The Lost Family is a novel about a German-Jewish Auschwitz survivor named Peter Rashkin, who emigrates to New York, starts a restaurant, and falls in love—only to find his new American family haunted by the wife and daughters he lost during the war. Really, Peter is like Ferdinand the bull, except instead of wanting to smell the flowers, all he wants to do is cook. He was training as a chef in Berlin when the Nazis came to power; in America, being in his kitchen at Masha’s, his 1965 Manhattan restaurant named after his lost wife, is his happy place. The menus in The Lost Family are a fusion of 1965-era favorites and German-Jewish comfort food, Peter and Masha’s favorite childhood dishes:  Masha’s “Little Clouds” (cream puffs with chocolate fondue),  Brisket Wellington, Chicken Kiev, and my favorite, Masha Torte—an inside-out German chocolate cake with cherries flambé. There’s also a Hamburger Walter, invented for news anchor Walter Cronkite when dining at Masha’s, served Au Poivre with No Vegetables At All.  (my dad was a newswriter for CBS and he told me this was how Walter liked his hamburgers.)

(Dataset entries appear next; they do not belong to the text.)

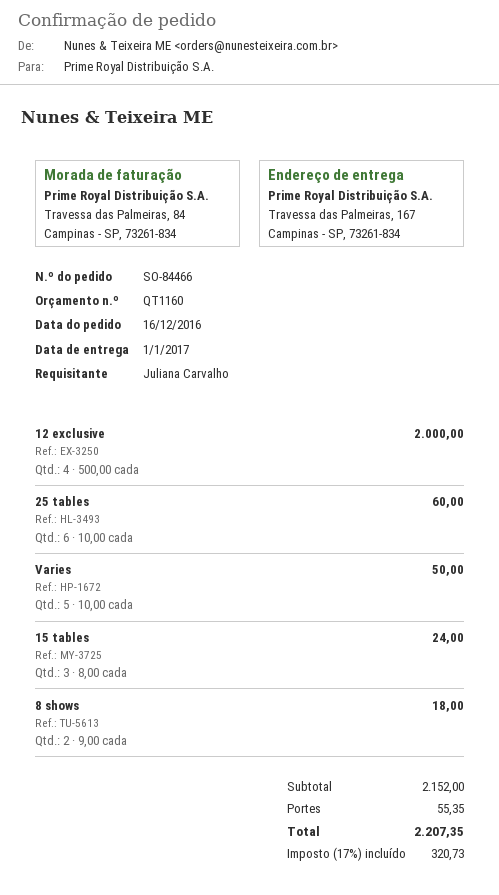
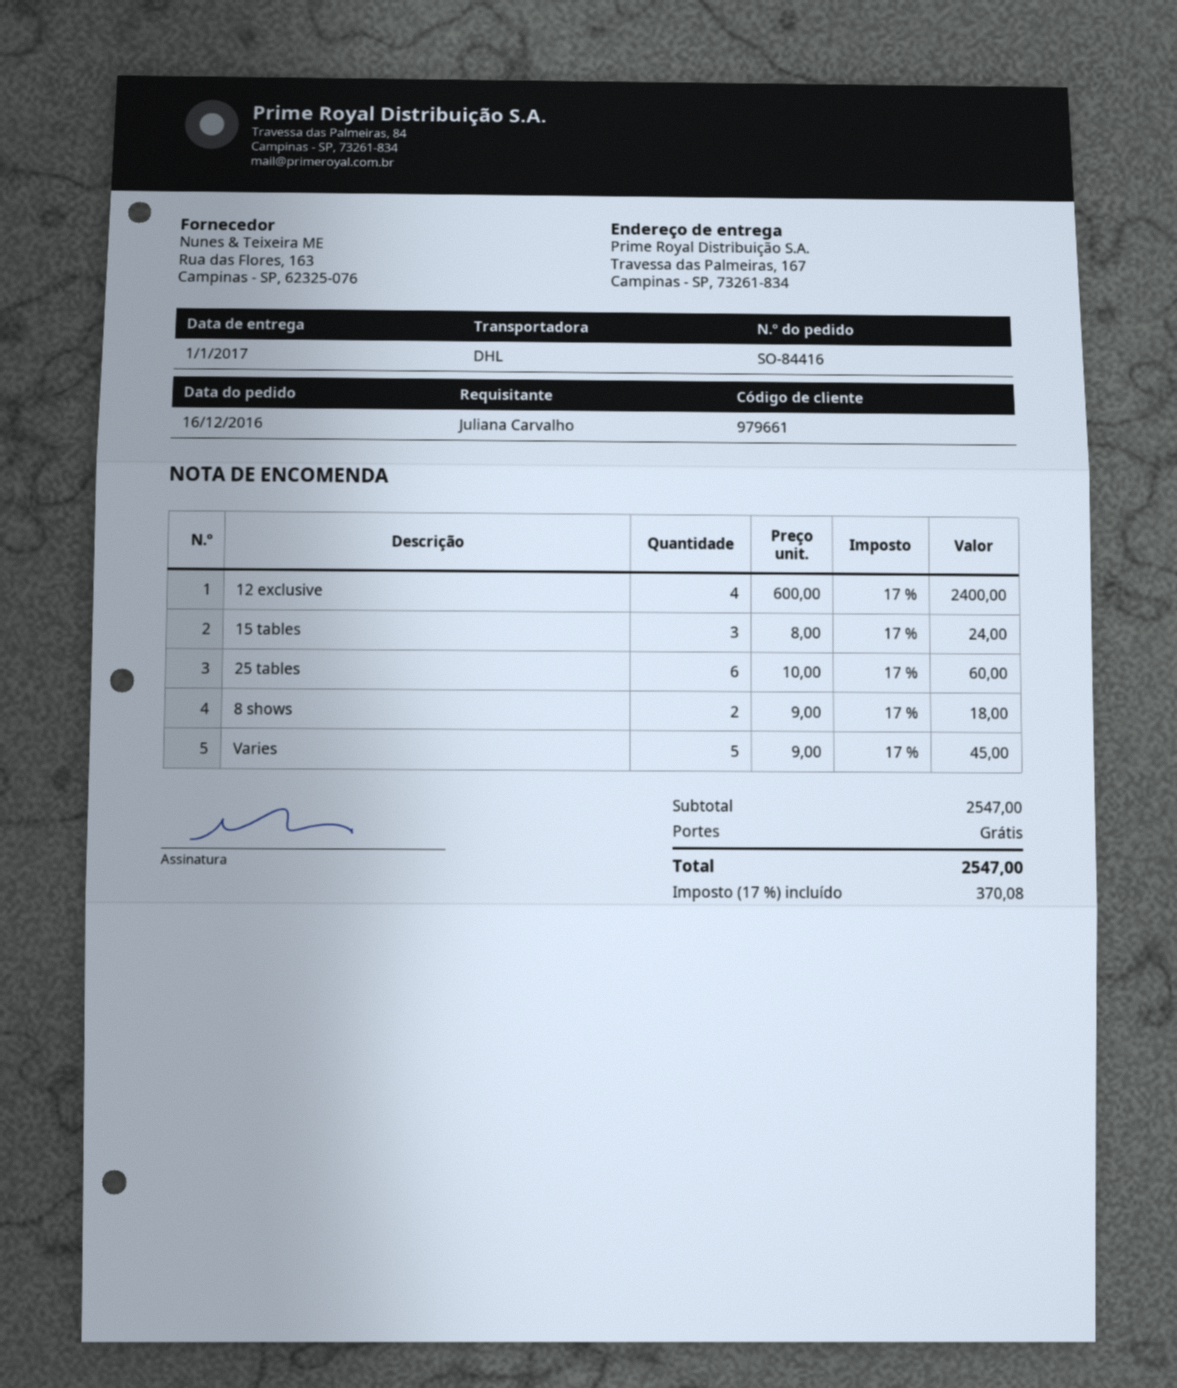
order number: SO-84466 -> SO-84416
12 exclusive: 4 x 500.00 = 2000.00 -> 4 x 600.00 = 2400.00
Varies: 5 x 10.00 = 50.00 -> 5 x 9.00 = 45.00
subtotal: 2152.00 -> 2547.00
shipping: 55.35 -> 0.00
tax: 17% = 320.73 -> 17% = 370.08
total: 2207.35 -> 2547.00

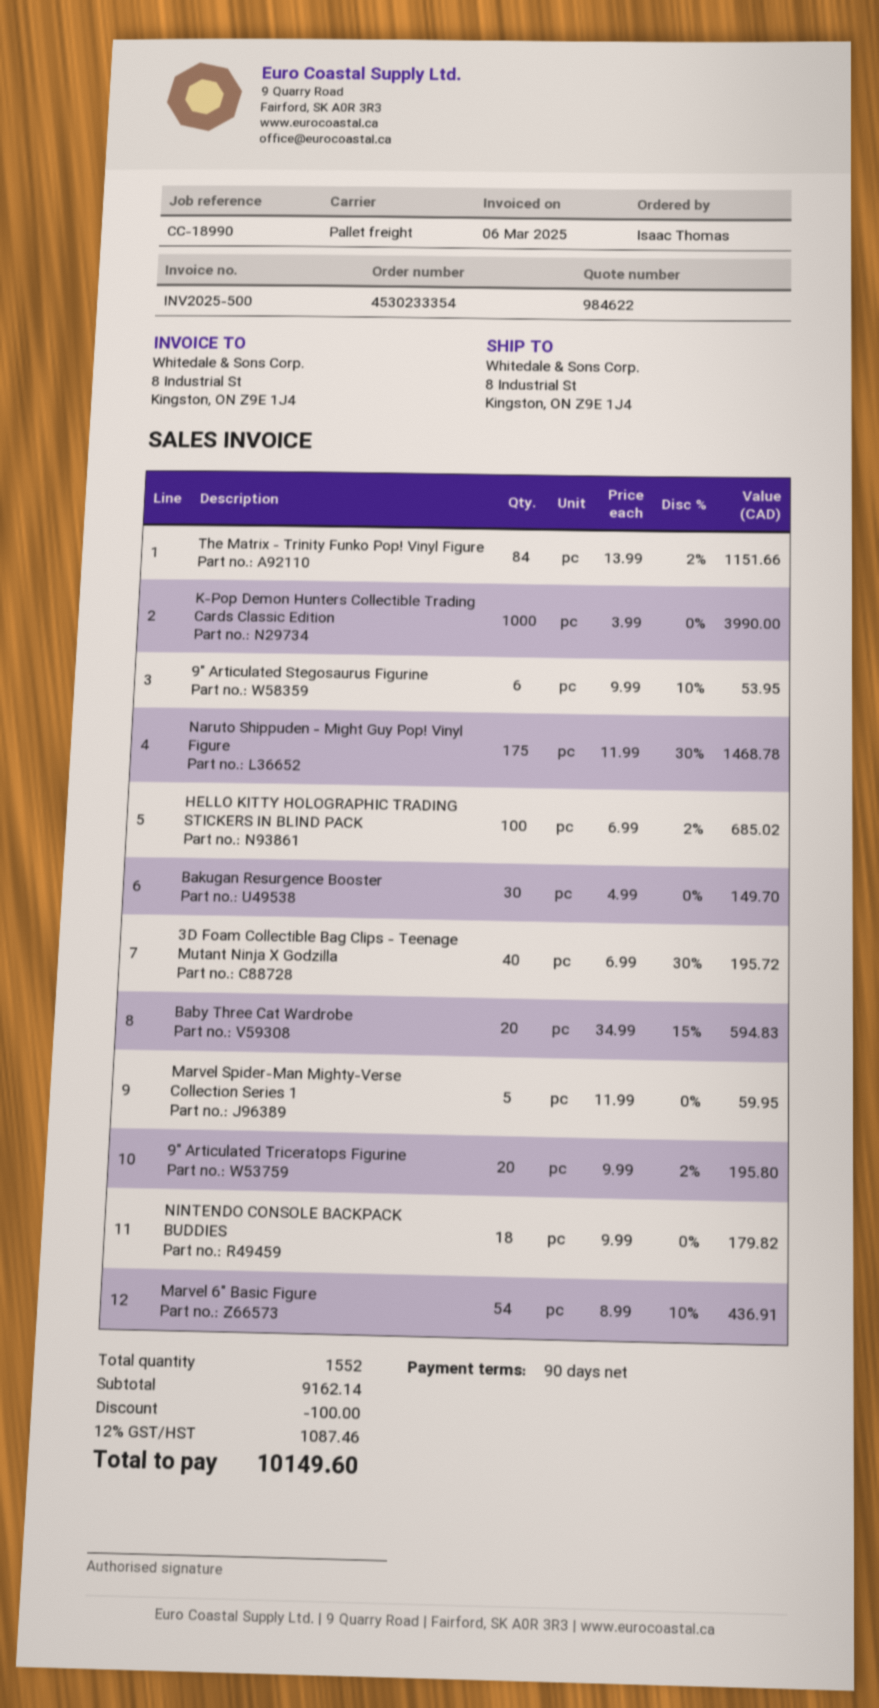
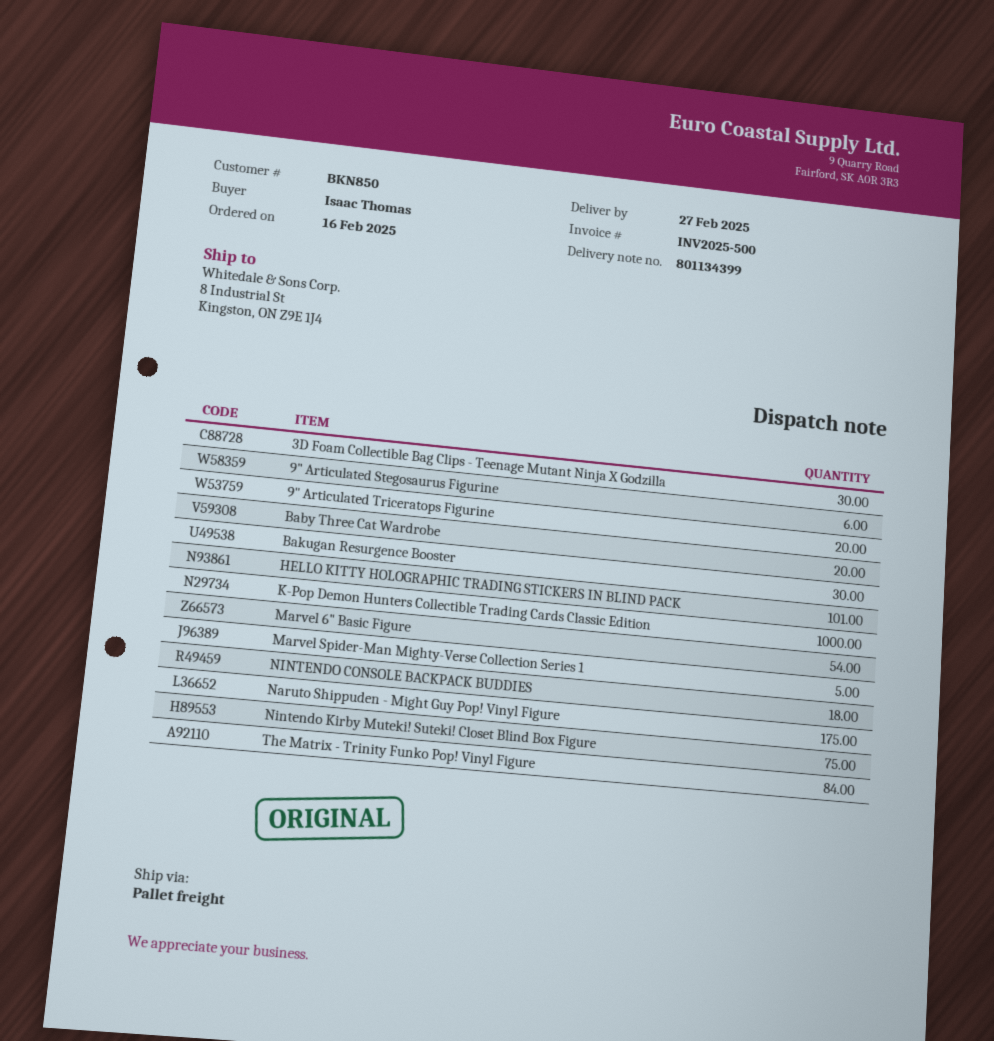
HELLO KITTY HOLOGRAPHIC TRADING STICKERS IN BLIND PACK: 100 -> 101
3D Foam Collectible Bag Clips - Teenage Mutant Ninja X Godzilla: 40 -> 30
Nintendo Kirby Muteki! Suteki! Closet Blind Box Figure: none -> 75

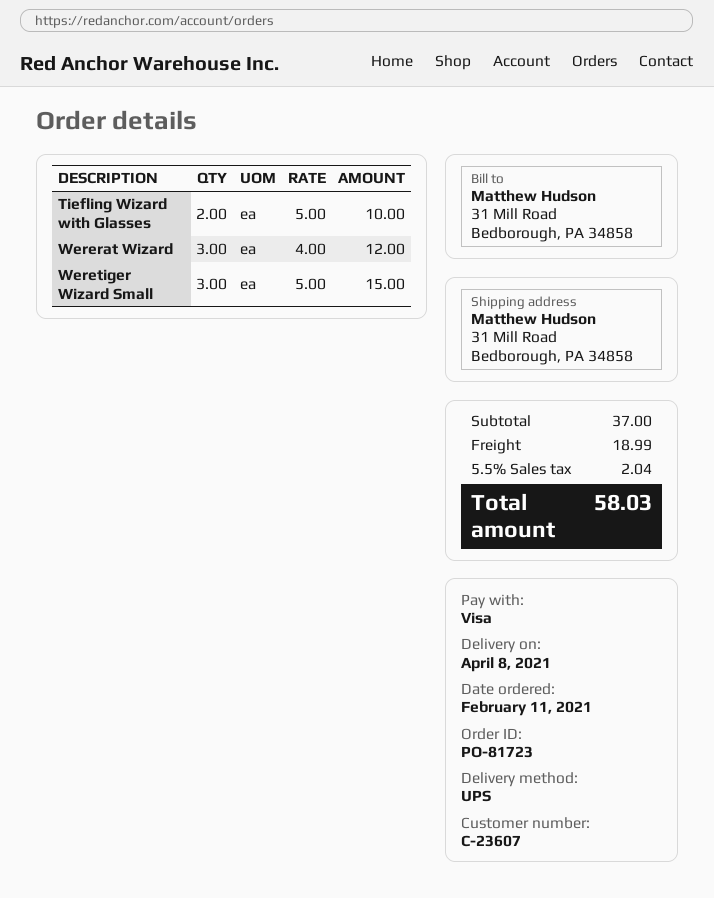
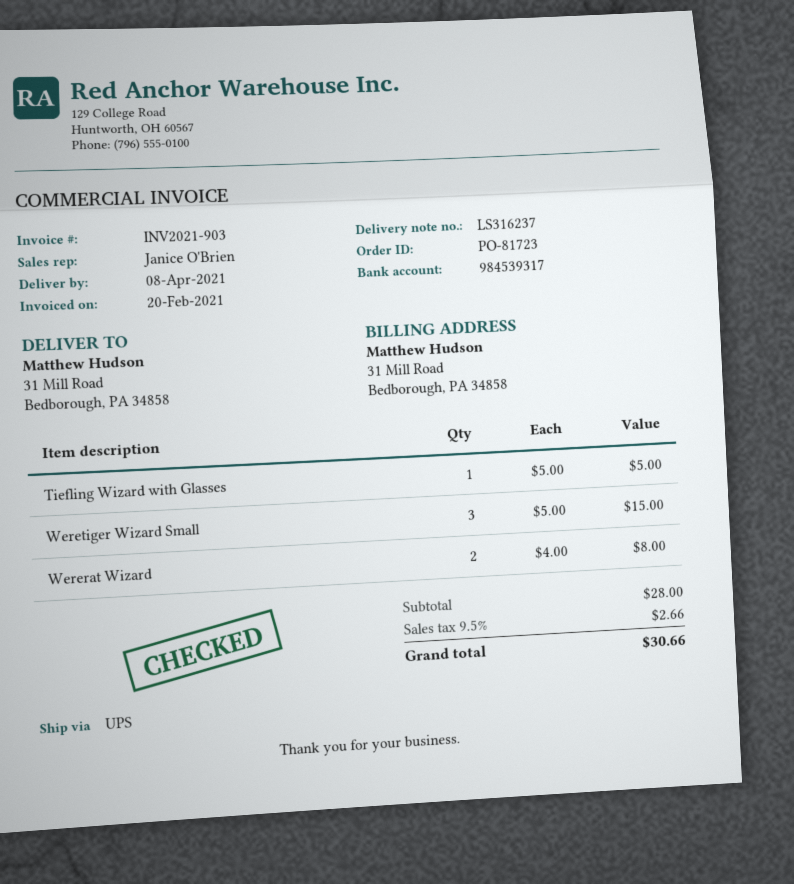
Tiefling Wizard with Glasses: 2 x 5.00 = 10.00 -> 1 x 5.00 = 5.00
Wererat Wizard: 3 x 4.00 = 12.00 -> 2 x 4.00 = 8.00
subtotal: 37.00 -> 28.00
shipping: 18.99 -> none
tax: 5.5% = 2.04 -> 9.5% = 2.66
total: 58.03 -> 30.66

I LOVE FOOD, and I had a joyous time creating and kitchen-testing all the recipes for Masha’s menus in The Lost Family (there are two, Spring 1966 and Fall 1965). I relied on my German friend Christiane’s mother’s recipes, my childhood memories of my Jewish grandmother’s dishes, the Mad Men Cookbook and similar cookbooks from the 1960s, and ingredients from my garden. I worked in food service for many years as a waitress and a prep chef to subsidize my expensive writing habit, but I’m not a chef, so there were some notable cataclysms, for instance throwing ice cubes into the oven to create crispy baguettes for Peter’s crostini (explosions) and dropping an entire Masha Torte on the floor (flaming explosion; we ate it anyway, and it was good!).
Yet part of me has always wanted to be a restaurateur. When I was a child I had a restaurant in my basement called Faster in which I held my parents hostage. For The Lost Family my fiancé and black Lab were my taste testers, but they were much more willing than my parents and gladly ate all the recipes. The lusciousness of food, its importance as art form, comfort and sustenance, runs throughout the novel like the marbling of fat in a good steak. I hope you enjoy it, and the story of the Fabulous Rashkins, as Peter calls himself and his daughter when he’s teaching her to cook, as well.

xoxo,

sig

lost family

*Disclosure: I was sent an advance copy of The Lost Family and some lovely chocolates. I received no other compensation. All opinions are mine!